Dear Ferret Folks-
Yesterday, Lori (who is wise) wrote:
>Now that it is a New Year, can we all let go of our personal gripes
and >post about our fukids, ask questions about fuzzy behaviors, help
others >with advice , and pass on new information helpful to our
ferrets? > Excellent idea! I know...how about in 2008, we include a new
posting category here at the FML? Instead of "Anonymous", which is
really very generalized in nature, let's try out "Crank", which is much
more specific. Yeah. Let's give that one a spin. I think it will be
really popular. Just a suggestion...
Anyhoo-I have a few other suggestions, assorted bits of advice and
uplifting personal reflections regarding ferretdom.
1) Buy a package of screw-in mug hooks. Attach one to your ceiling
right over a wall-mounted electrical socket. Now plug in your
cell-phone charger, run the wire up through the hook, and plug in your
phone to re-charge. It will safely hang from the hook high above your
ferret's reach, and you won't have to call yourself to find out where
the little monsters have dragged the phone with its stubby, enticing,
rubber-coated antenna *this* time.
2) Buy your doctor (or psychiatrist, I know some of you FML'ers out
there need a little extra help...It's kind of like needing to take the
short bus to school) a year's subscription to FERRETS MAGAZINE. That
way, you will always have something interesting to read while you wait
for appointments at his/her office. Trust me, the doctor will never
notice. I used to work in a doctor's office. I know doctors. Some of
us look at "Vogue" and "Elle" as more or less absorbent material that
might be good for sopping up the water coming from the base of a
wall-mounted sink that is leaking onto the bathroom floor...but I'd
rather read the tag tucked into the neck of my shirt that reads "Ladies
M. No Bleach". Again and again and again, until the doctor is ready
for me.
3) Let's plan a fundraiser...a tuition fundraiser, so that Sukie
Crandall can go back to school and *finally*, finally, become a
Vet. It's past time, don't you think? The Cents for Sukie Drive.
3) Never, NEVER, make a tub of cheese fondue for the Holidays. Think
weasels...think 10,492 Sharp New York Cheddar footprints all over your
home. Ditto the "Chocolate Fountain" for dipping fruit slices. Think
Labrea Tar Pit.
4) Never, NEVER throw anything away in your bathroom wastebasket that
you don't want to find two weeks later beneath a glass-topped coffee
table in your living room with teeth-marks in it. You thought your new
mother-in-law was giving you evil looks *before*...
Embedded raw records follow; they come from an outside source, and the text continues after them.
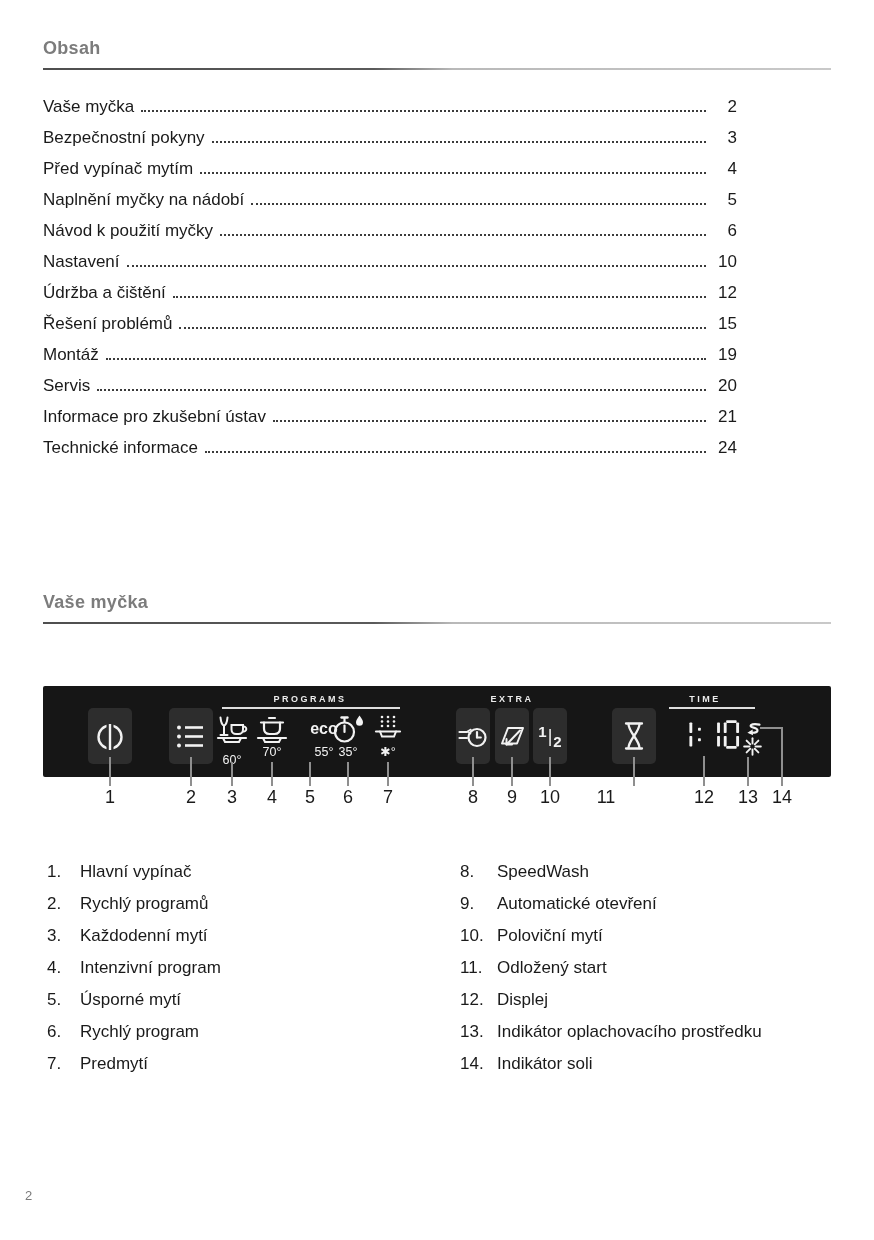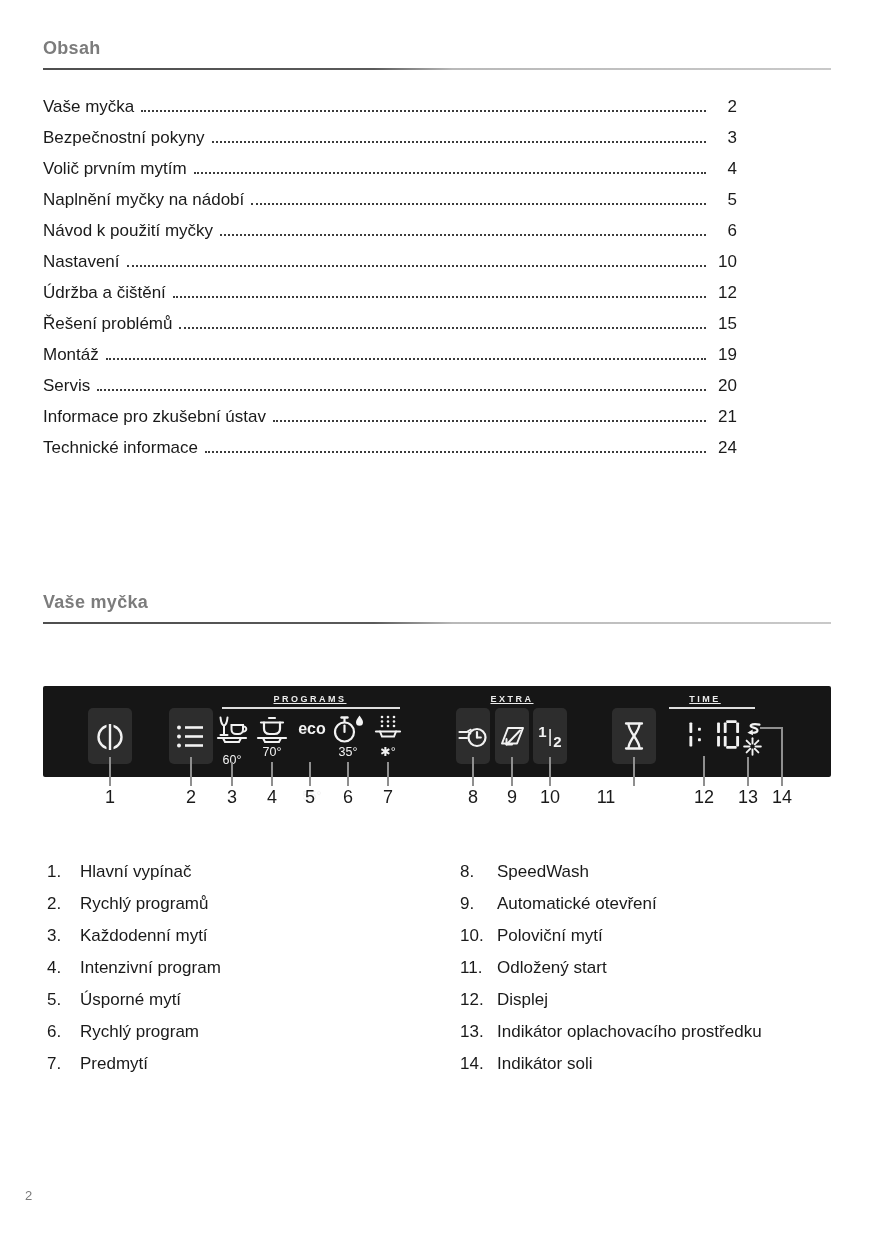--- a/index.html
+++ b/index.html
@@ -25,21 +25,21 @@
     position:absolute;left:43px;top:686px;width:788px;height:91px;
     background:#161616;border-radius:2px;
   }
   .pbtn{
     position:absolute;top:22px;width:44px;height:56px;background:#2d2d2d;border-radius:5px;
     display:flex;align-items:center;justify-content:center;
   }
   .pbtn.sm{width:34px;}
   .grp-label{
     position:absolute;top:8px;text-align:center;color:#ececec;
-    font-size:9px;font-weight:bold;letter-spacing:2.5px;text-decoration:underline;
+    font-size:9px;font-weight:bold;letter-spacing:2.5px;
   }
   .grp-line{position:absolute;top:21px;height:1.5px;background:#dedede;}
   .prog-col{
     position:absolute;top:27px;width:40px;display:flex;flex-direction:column;align-items:center;
   }
   .prog-ico{height:32px;display:flex;align-items:center;justify-content:center;}
   .prog-temp{color:#f2f2f2;font-size:12.5px;line-height:14px;margin-top:0;}
   .eco-word{color:#f2f2f2;font-size:16px;font-weight:bold;line-height:30px;}
   .half{color:#f2f2f2;font-size:15px;font-weight:bold;display:flex;align-items:center;}
   .half .h1{position:relative;top:-5px;}
@@ -76,21 +76,21 @@
         <span class="toc-title">Vaše myčka</span>
         <span class="toc-dots"></span>
         <span class="toc-page">2</span>
       </div>
     <div class="toc-row">
         <span class="toc-title">Bezpečnostní pokyny</span>
         <span class="toc-dots"></span>
         <span class="toc-page">3</span>
       </div>
     <div class="toc-row">
-        <span class="toc-title">Volič prvním mytím</span>
+        <span class="toc-title">Před vypínač mytím</span>
         <span class="toc-dots"></span>
         <span class="toc-page">4</span>
       </div>
     <div class="toc-row">
         <span class="toc-title">Naplnění myčky na nádobí</span>
         <span class="toc-dots"></span>
         <span class="toc-page">5</span>
       </div>
     <div class="toc-row">
         <span class="toc-title">Návod k použití myčky</span>
@@ -186,21 +186,21 @@
           <line x1="15" y1="4" x2="21" y2="4"></line>
           <line x1="7" y1="8.5" x2="29" y2="8.5"></line>
           <path d="M10,8.5 V14.5 Q10,20 15.5,20 H20.5 Q26,20 26,14.5 V8.5"></path>
           <line x1="4" y1="24" x2="32" y2="24"></line>
           <path d="M9,24 L11,28 H25 L27,24" stroke-width="2"></path>
         </svg>
       </span>
       <span class="prog-temp">70°</span>
     </div>
 
-    <div class="prog-col" style="left:249px;gap:44px;">
+    <div class="prog-col" style="left:261px;">
       <span class="prog-ico">
           <span class="eco-word">eco</span>
         </span>
       <span class="prog-temp">55°</span>
     </div>
 
     <div class="prog-col" style="left:285px;">
       <span class="prog-ico">
         <svg width="36" height="31" viewBox="0 0 36 31" fill="none" stroke="#f2f2f2" stroke-width="2.2" stroke-linecap="round">
           <line x1="11.5" y1="3.5" x2="17.5" y2="3.5" stroke-width="2.4"></line>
5) Wanna have an evil little bit of fun? Start a rumor on the behind
the scenes FML rumor mill. Let's say, a rumor about something
completely innocuous. Canned ham. And Shelter Operators, they're always
fun to kick around. People will believe *anything* about Shelter
Operators. And see how long it takes before someone *actually* posts
about it, all angry and puffed up. Example:
"I don't want to sound critical, BUT, it has come to my attention that
certain people out there whose names I am too much of a lady to post
here have used their &)*&&^6= 501C Tax-Exempt shelter status to stock
up on Hormel canned hams, the two-pounders. Salty ham is OBVIOUSLY not
a good source of nutrition for ferrets. Ham does not form any part of a
ferret's natural diet in the wild, with or without the accompaniment of
pineapple rings and a maraschino cherry in the middle to look pretty.
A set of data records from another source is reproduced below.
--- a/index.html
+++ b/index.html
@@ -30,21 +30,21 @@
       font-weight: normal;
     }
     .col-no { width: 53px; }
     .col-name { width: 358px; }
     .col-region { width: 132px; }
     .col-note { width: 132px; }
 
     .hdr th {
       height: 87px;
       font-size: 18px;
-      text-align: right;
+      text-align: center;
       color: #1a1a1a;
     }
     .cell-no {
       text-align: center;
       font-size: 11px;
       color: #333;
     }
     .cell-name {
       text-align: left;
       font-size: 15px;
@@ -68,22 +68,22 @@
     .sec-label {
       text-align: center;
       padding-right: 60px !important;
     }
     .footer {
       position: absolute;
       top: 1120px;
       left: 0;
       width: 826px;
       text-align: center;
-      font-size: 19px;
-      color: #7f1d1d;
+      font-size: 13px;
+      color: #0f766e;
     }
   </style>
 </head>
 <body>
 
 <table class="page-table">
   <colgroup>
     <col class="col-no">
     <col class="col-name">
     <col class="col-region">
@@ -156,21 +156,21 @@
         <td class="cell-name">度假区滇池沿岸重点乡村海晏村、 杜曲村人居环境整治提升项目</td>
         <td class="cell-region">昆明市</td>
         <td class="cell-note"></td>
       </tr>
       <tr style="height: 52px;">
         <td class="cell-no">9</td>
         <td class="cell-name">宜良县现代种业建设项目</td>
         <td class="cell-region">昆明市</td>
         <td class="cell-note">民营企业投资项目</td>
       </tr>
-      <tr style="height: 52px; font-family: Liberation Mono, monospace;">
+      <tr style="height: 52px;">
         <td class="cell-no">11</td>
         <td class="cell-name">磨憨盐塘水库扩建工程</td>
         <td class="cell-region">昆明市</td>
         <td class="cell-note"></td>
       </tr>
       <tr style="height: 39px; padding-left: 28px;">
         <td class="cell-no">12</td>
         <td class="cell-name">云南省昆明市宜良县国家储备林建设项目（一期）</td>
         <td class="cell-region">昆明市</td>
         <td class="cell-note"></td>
Further, the ferrets could cut themselves on the sharp edges of the
can. I feel I have no other choice but to inform PETA of this
horrifying, gross, negligent outrage. But I'm not slamming anyone.
And I'm not saying who. I don't want to start something. And I'm not
saying how many cans are involved. But I have it on great authority
that we are talking multiple cans."
Oh, yeah, another year. Let the good times roll!